Title: Your One & Only
Author: Adrianne Finlay
Release Date: February 6 2018
Publisher: HMH Books for Young Readers (Houghton Mifflin Harcourt imprint)
Jack is a walking fossil. The only human among a sea of clones. It’s been hundreds of years since humanity died off in the slow plague, leaving the clones behind to carry on human existence. Over time they've perfected their genes, moving further away from the imperfections of humanity. But if they really are perfect, why did they create Jack? While Jack longs for acceptance, Althea-310 struggles with the feeling that she's different from her sisters. Her fascination with Jack doesn't help. As Althea and Jack's connection grows stronger, so does the threat to their lives. What will happen if they do the unthinkable and fall in love?
Your One & Only is slightly haunting. It's a future of order and perfection built on the need to survive and the sacrifices of humanity. But there will always be consequences in the search for perfection.
Jack is alone, the only human being in a city of clones. The only one without a pre-destined role. The only one who knows music. The only one with asthma. Compared to the others, he is as flawed as possible. Unpredictable. Then why did they create him? What is the reason behind his existence, when they despise him so much?
Althea-310 is like all the other Gen-310 Althea clones, like all the Althea clones before her. Apart from the scar around her wrist, the sign that she wasn't grown perfectly and needed a replacement hand, she's indistinguishable from her sisters. But she still feels out of place. A little distant from the others. Jack intrigues her, he isn't like any of the other clones. Because he's human. There's only one of him. And so many of the other clones hate him. But when strange things start to happen around them, Althea-310 doesn't understand why the Council is quick to blame Jack. Why they're so eager to name him as the cause of their problems. Why they're keeping so many things secret from the others.

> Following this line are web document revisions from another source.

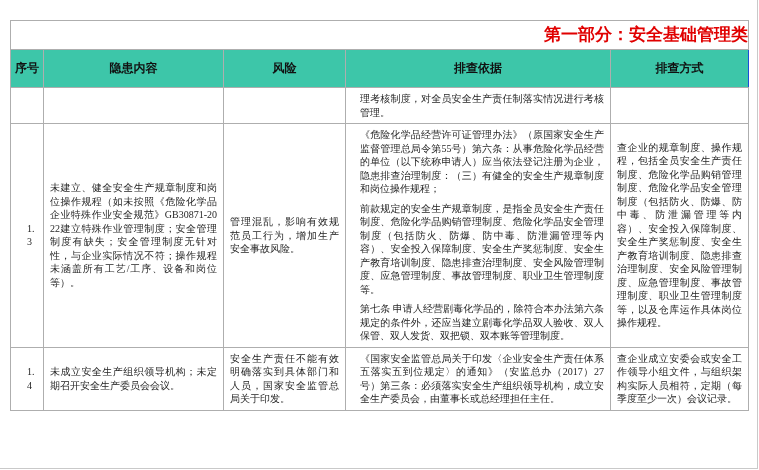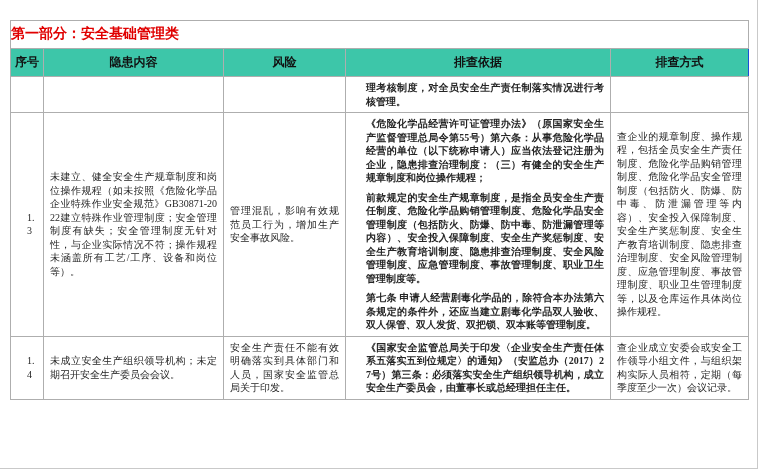--- a/index.html
+++ b/index.html
@@ -23,30 +23,30 @@
   table.doc col.c3{width:122px;}
   table.doc col.c4{width:265px;}
   table.doc col.c5{width:138px;}
   table.doc th, table.doc td{
     border:1px solid #aeaeae;
     vertical-align:middle;
     box-sizing:border-box;
   }
   .title-cell{
     height:28px;
-    text-align:left;
+    text-align:right;
     font-family:"Liberation Sans", sans-serif;
     font-weight:bold;
-    font-size:14px;
+    font-size:17px;
     color:#e00000;
     background:#ffffff;
     padding:2px 0 3px 0;
   }
   .head-cell{
-    height:28px;
+    height:38px;
     background:#3dc6a9;
     color:#111111;
     font-family:"Liberation Sans", sans-serif;
     font-weight:bold;
     font-size:12px;
     text-align:center;
     border-left:1px solid #ffffff;
     border-right:1px solid #ffffff;
     border-top:1px solid #aeaeae;
     border-bottom:1px solid #aeaeae;
@@ -56,21 +56,21 @@
   td.cell{
     font-size:10px;
     line-height:13.5px;
     color:#262626;
     padding:4px 6px;
     text-align:justify;
     text-justify:inter-character;
     word-break:break-all;
   }
   td.cell.seq{text-align:center;padding:4px 16px;}
-  td.cell p{margin:0 0 6px 14px;font-weight:bold;}
+  td.cell p{margin:0 0 6px 8px;}
   td.cell p:last-child{margin-bottom:0;}
 </style>
 </head>
 <body>
 
 <div class="page">
   <table class="doc">
     <colgroup>
       <col class="c1">
         <col class="c2">

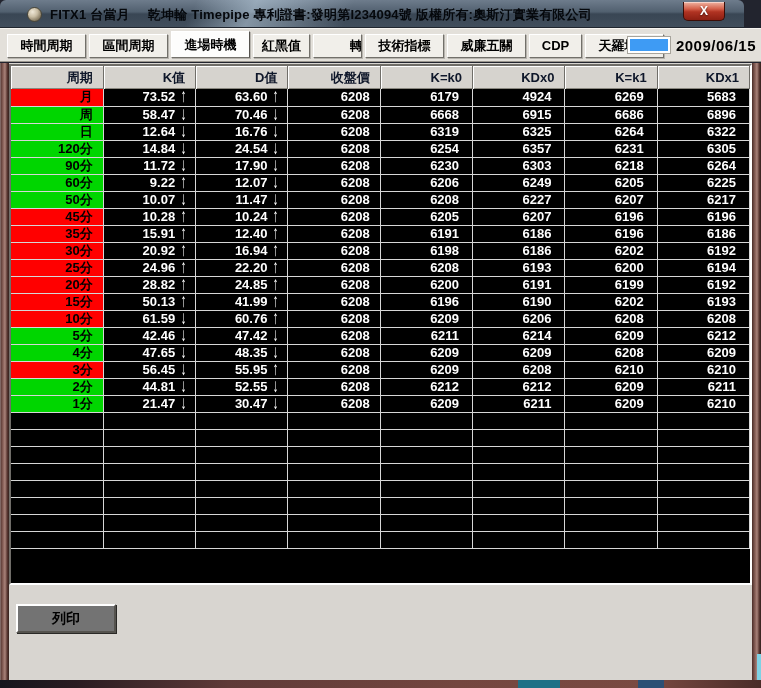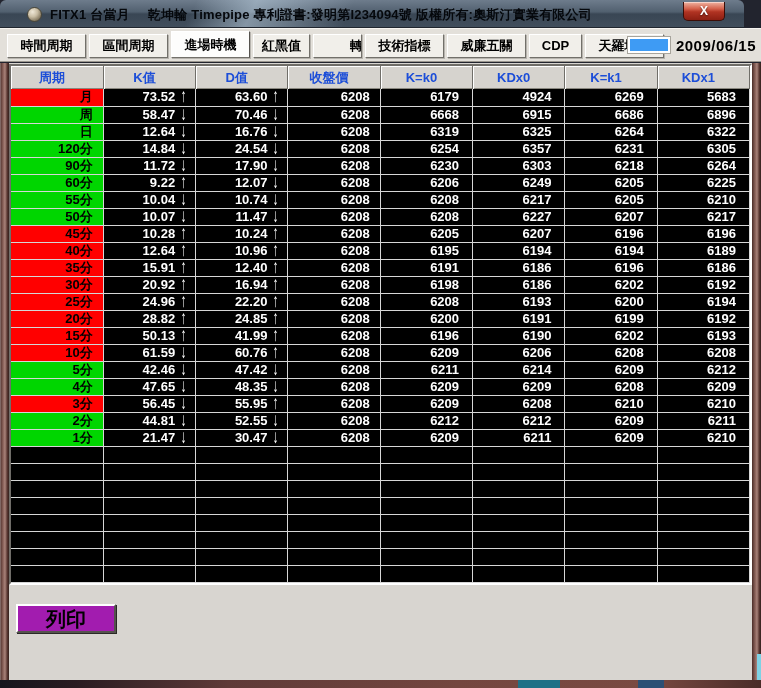--- a/index.html
+++ b/index.html
@@ -68,42 +68,42 @@
   .table-wrap {
     position:absolute; left:9px; top:1px; width:743px; height:521px;
     background:#000;
     border-top:2px solid #6f6d68; border-left:2px solid #6f6d68;
     border-bottom:2px solid #ffffff; border-right:2px solid #ffffff;
     overflow:hidden;
   }
   table { width:739px; border-collapse:collapse; table-layout:fixed; }
   col { width:12.5%; }
   th {
-    height:23px; background:#d6d3ce; color:#1d4ed8; font-size:13px; font-weight:bold;
-    text-align:center; padding-right:10px; border-right:1px solid #706e69;
+    height:23px; background:#d6d3ce; color:#0f172a; font-size:13px; font-weight:bold;
+    text-align:right; padding-right:10px; border-right:1px solid #706e69;
     box-shadow:inset 1px 1px 0 #ffffff, inset 0 -1px 0 #8a8880;
   }
   td {
     height:17px; color:#fff; font-size:13px; font-weight:bold; text-align:right;
     border-right:1px solid #d6d6d6; border-bottom:1px solid #d6d6d6;
     background:#000; padding-right:13px; white-space:nowrap; overflow:hidden;
     line-height:16px;
   }
   td.pcell { color:#000; padding-right:10px; }
   td.pcell.red { background:#ff0000; }
   td.pcell.green { background:#00d600; }
   td.kd { padding-right:7px;padding-left:20px; }
   td.close { padding-right:10px; }
   .arrow { display:inline-block; margin-left:4px; width:9px; text-align:center;
            transform:scaleY(1.45) scaleX(0.95); transform-origin:center 60%; }
 
   
   .print-btn {
     position:absolute; left:16px; top:541px; width:100px; height:29px;
-    background:#a21caf; color:#000; font-size:20px; font-weight:bold;
+    background:#737373; color:#000; font-size:14px; font-weight:bold;
     font-family:"Liberation Sans","DejaVu Sans",sans-serif;
     border-top:2px solid #ffffff; border-left:2px solid #ffffff;
     border-right:2px solid #55534e; border-bottom:2px solid #55534e;
     box-shadow:1px 1px 0 #2a2926; cursor:pointer;
   }
 
   
   .bottombar { position:absolute; left:0; top:680px; width:761px; height:8px;
     background:linear-gradient(90deg,#15151d 0%,#2a1c22 10%,#5f3a38 30%,#74463f 60%,#7a4a42 85%,#4a2c28 100%); }
   .glint1 { position:absolute; left:518px; top:0; width:42px; height:8px; background:#1f7086; }
@@ -229,60 +229,40 @@
               <td class="pcell green">60分</td>
               <td class="kd">9.22<span class="arrow">↑</span></td>
               <td class="kd">12.07<span class="arrow">↓</span></td>
               <td class="close">6208</td>
               <td>6206</td>
               <td>6249</td>
               <td>6205</td>
               <td>6225</td>
             </tr>
             <tr>
-              <td class="pcell green">55分</td>
-              <td class="kd">10.04<span class="arrow">↓</span></td>
-              <td class="kd">10.74<span class="arrow">↓</span></td>
-              <td class="close">6208</td>
-              <td>6208</td>
-              <td>6217</td>
-              <td>6205</td>
-              <td>6210</td>
-            </tr>
-            <tr>
               <td class="pcell green">50分</td>
               <td class="kd">10.07<span class="arrow">↓</span></td>
               <td class="kd">11.47<span class="arrow">↓</span></td>
               <td class="close">6208</td>
               <td>6208</td>
               <td>6227</td>
               <td>6207</td>
               <td>6217</td>
             </tr>
             <tr>
               <td class="pcell red">45分</td>
               <td class="kd">10.28<span class="arrow">↑</span></td>
               <td class="kd">10.24<span class="arrow">↑</span></td>
               <td class="close">6208</td>
               <td>6205</td>
               <td>6207</td>
               <td>6196</td>
               <td>6196</td>
             </tr>
             <tr>
-              <td class="pcell red">40分</td>
-              <td class="kd">12.64<span class="arrow">↑</span></td>
-              <td class="kd">10.96<span class="arrow">↑</span></td>
-              <td class="close">6208</td>
-              <td>6195</td>
-              <td>6194</td>
-              <td>6194</td>
-              <td>6189</td>
-            </tr>
-            <tr>
               <td class="pcell red">35分</td>
               <td class="kd">15.91<span class="arrow">↑</span></td>
               <td class="kd">12.40<span class="arrow">↑</span></td>
               <td class="close">6208</td>
               <td>6191</td>
               <td>6186</td>
               <td>6196</td>
               <td>6186</td>
             </tr>
             <tr>

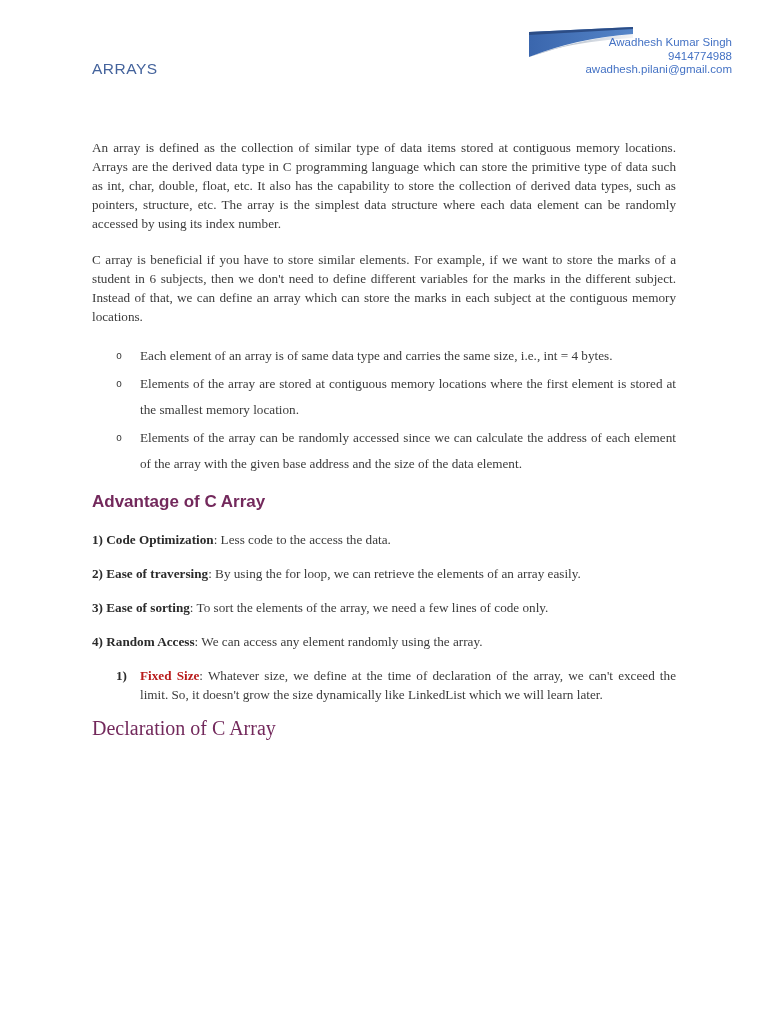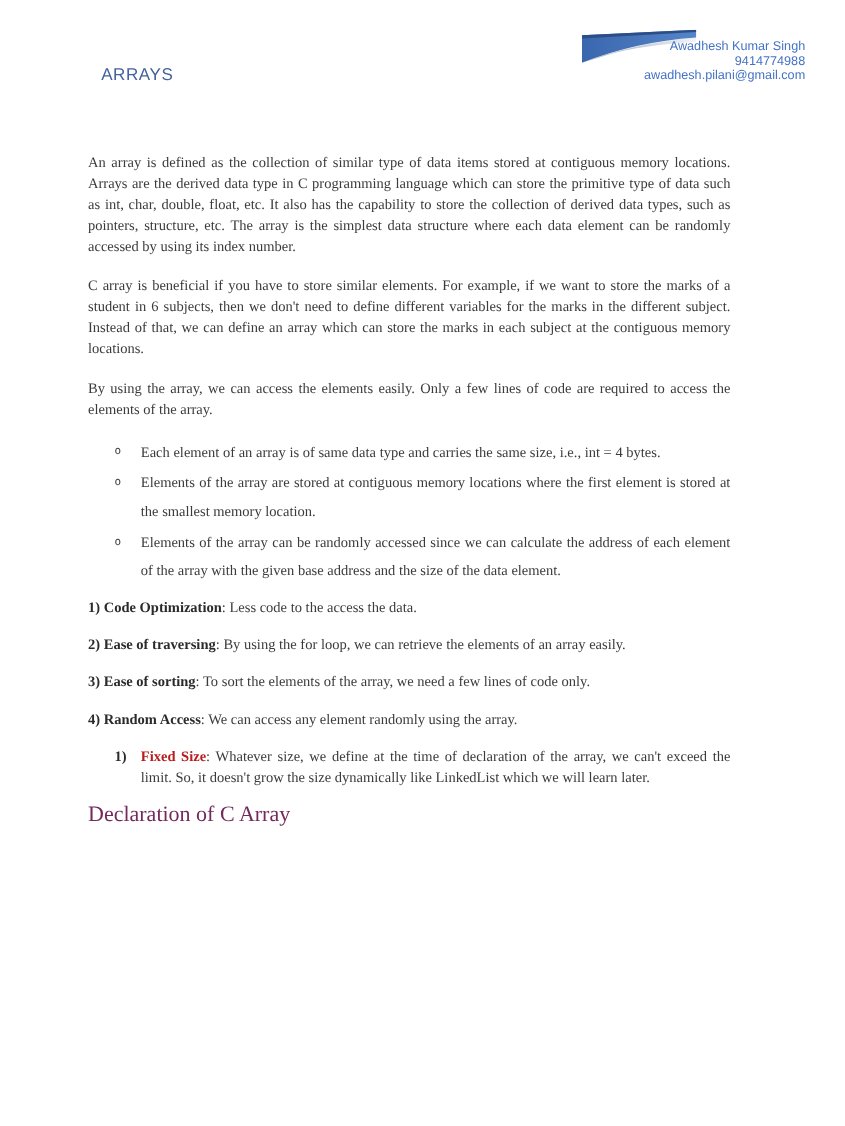--- a/index.html
+++ b/index.html
@@ -23,21 +23,21 @@
   }
   .contact .email{cursor:pointer;}
   .doc-title{
     position:absolute;top:60px;left:92px;
     font-family:"Liberation Sans","DejaVu Sans",sans-serif;
     font-size:15.5px;letter-spacing:.5px;
     color:#44639c;
   }
   
   .content{
-    position:absolute;top:138px;left:80px;width:584px;
+    position:absolute;top:138px;left:92px;width:584px;
     font-size:13.2px;line-height:19px;
   }
   .content p.body{margin:0 0 17px;text-align:justify;}
   h2.serif-head{
     font-family:"Liberation Serif","DejaVu Serif",serif;
     font-weight:normal;
     font-size:20px;line-height:24px;
     color:#73295c;
     margin:6px 0 19px;
   }
@@ -95,38 +95,38 @@
       <div>9414774988</div>
       <div class="email">awadhesh.pilani@gmail.com</div>
     </div>
     <div class="doc-title">ARRAYS</div>
   </div>
 
   <div class="content">
 
     <p class="body">An array is defined as the collection of similar type of data items stored at contiguous memory locations. Arrays are the derived data type in C programming language which can store the primitive type of data such as int, char, double, float, etc. It also has the capability to store the collection of derived data types, such as pointers, structure, etc. The array is the simplest data structure where each data element can be randomly accessed by using its index number.</p>
     <p class="body">C array is beneficial if you have to store similar elements. For example, if we want to store the marks of a student in 6 subjects, then we don't need to define different variables for the marks in the different subject. Instead of that, we can define an array which can store the marks in each subject at the contiguous memory locations.</p>
-    <p class="body">By using the array, we can access the elements easily. Only a few lines of code are required to access the elements of the array.</p>
 
 
     <div class="bullets">
       <div class="bullet-item">
         <span class="marker">o</span>
         <span class="btext">Each element of an array is of same data type and carries the same size, i.e., int = 4 bytes.</span>
       </div>
       <div class="bullet-item">
         <span class="marker">o</span>
         <span class="btext">Elements of the array are stored at contiguous memory locations where the first element is stored at the smallest memory location.</span>
       </div>
       <div class="bullet-item">
         <span class="marker">o</span>
         <span class="btext">Elements of the array can be randomly accessed since we can calculate the address of each element of the array with the given base address and the size of the data element.</span>
       </div>
     </div>
 
+    <h2 class="sans-head">Advantage of C Array</h2>
 
     <p class="adv-item"><span class="num">1)</span> <span class="lbl">Code Optimization</span><span>: Less code to the access the data.</span></p>
     <p class="adv-item"><span class="num">2)</span> <span class="lbl">Ease of traversing</span><span>: By using the for loop, we can retrieve the elements of an array easily.</span></p>
     <p class="adv-item"><span class="num">3)</span> <span class="lbl">Ease of sorting</span><span>: To sort the elements of the array, we need a few lines of code only.</span></p>
     <p class="adv-item"><span class="num">4)</span> <span class="lbl">Random Access</span><span>: We can access any element randomly using the array.</span></p>
 
 
     <div class="dis-item">
       <span class="num">1)</span>
       <span class="dtext"><span class="lbl">Fixed Size</span><span>: Whatever size, we define at the time of declaration of the array, we can't exceed the limit. So, it doesn't grow the size dynamically like LinkedList which we will learn later.</span></span>

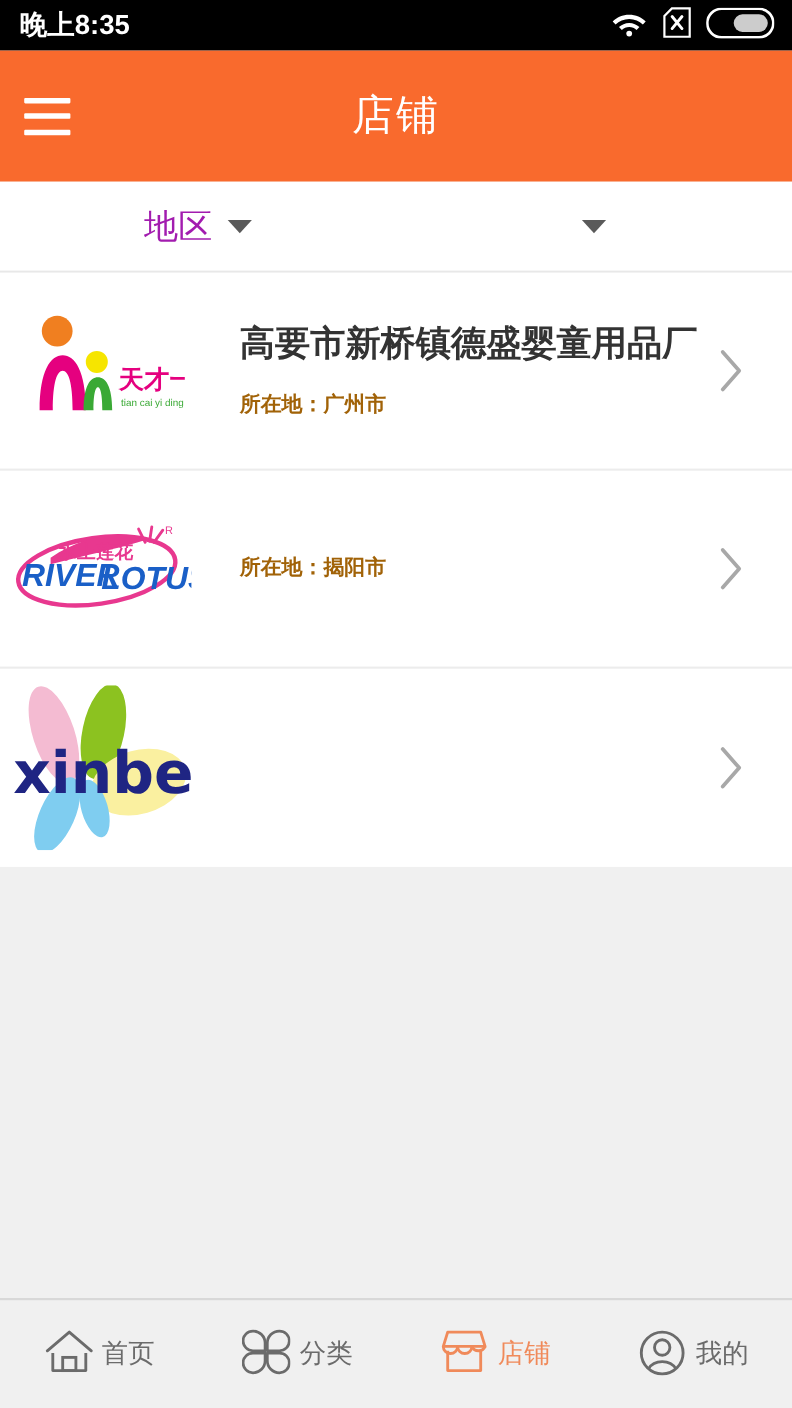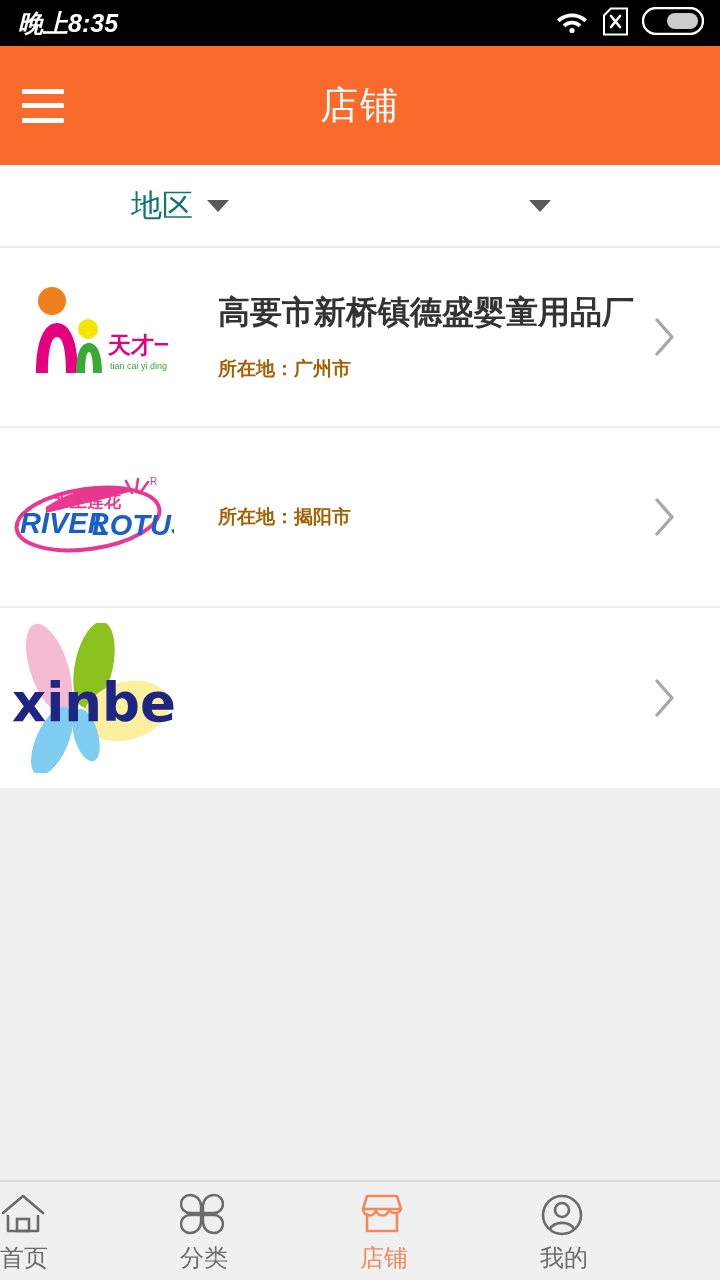--- a/index.html
+++ b/index.html
@@ -29,21 +29,20 @@
     align-items: center;
     justify-content: space-between;
     padding: 0 16px 0 18px;
     flex: 0 0 auto;
   }
   .status-time {
     font-size: 25px;
     font-weight: bold;
     letter-spacing: 0px;
     line-height: 46px;
-    font-style: italic;
   }
   .status-icons {
     display: flex;
     align-items: center;
     gap: 13px;
   }
   .icon-wifi { display:block; }
   .icon-sim { display:block; }
   .icon-battery { display:block; }
 
@@ -98,21 +97,21 @@
   .filter-item {
     flex: 1 1 50%;
     display: flex;
     align-items: center;
     justify-content: center;
     gap: 14px;
     cursor: pointer;
   }
   .filter-label {
     font-size: 31px;
-    color: #0f766e;
+    color: #a21caf;
   }
   .caret {
     width: 0; height: 0;
     border-left: 11px solid transparent;
     border-right: 11px solid transparent;
     border-top: 12px solid #5a5a5a;
   }
 
   
   .list {
@@ -180,21 +179,22 @@
     height: 100px;
     background: #f0f0f0;
     border-top: 2px solid #d8d8d8;
     display: flex;
     align-items: stretch;
     flex: 0 0 auto;
   }
   .tab {
     flex: 1 1 20%;
     display: flex;
-    flex-direction: column;
+    flex-direction: row;
+    align-items: center;
     justify-content: center;
     gap: 7px;
     cursor: pointer;
   }
   .tab-icon { width: 46px; height: 46px; display: block; }
   .tab-label {
     font-size: 24px;
     color: #6b6b6b;
     line-height: 1;
   }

This book takes the human condition and strips it out of the clones, leaving behind genetically-altered beings who function without impulse, creativity, or affection. They fill roles destined for them, designed for them. And then they bring in Jack, with all his human emotions and imperfections and perceptions, and the clones don't know what to do beyond ridicule him and shun him. Anything that isn't them they hate. But they're crumbling at their cores, not knowing or caring that what they need is to return to those human flaws. There were a few parts that I wasn't so sure about, like why there was such cruelty aimed towards Jack. Why have clones with their genes altered in order to eliminate disease but still have them know hatred and violence? I don't think this really became the story I was expecting, but I imagine others might enjoy it, those intrigued by futures and questions about humanity raised in Cloud Atlas or Never Let Me Go.
(I received an advance copy of this title to review from Raincoast Books.)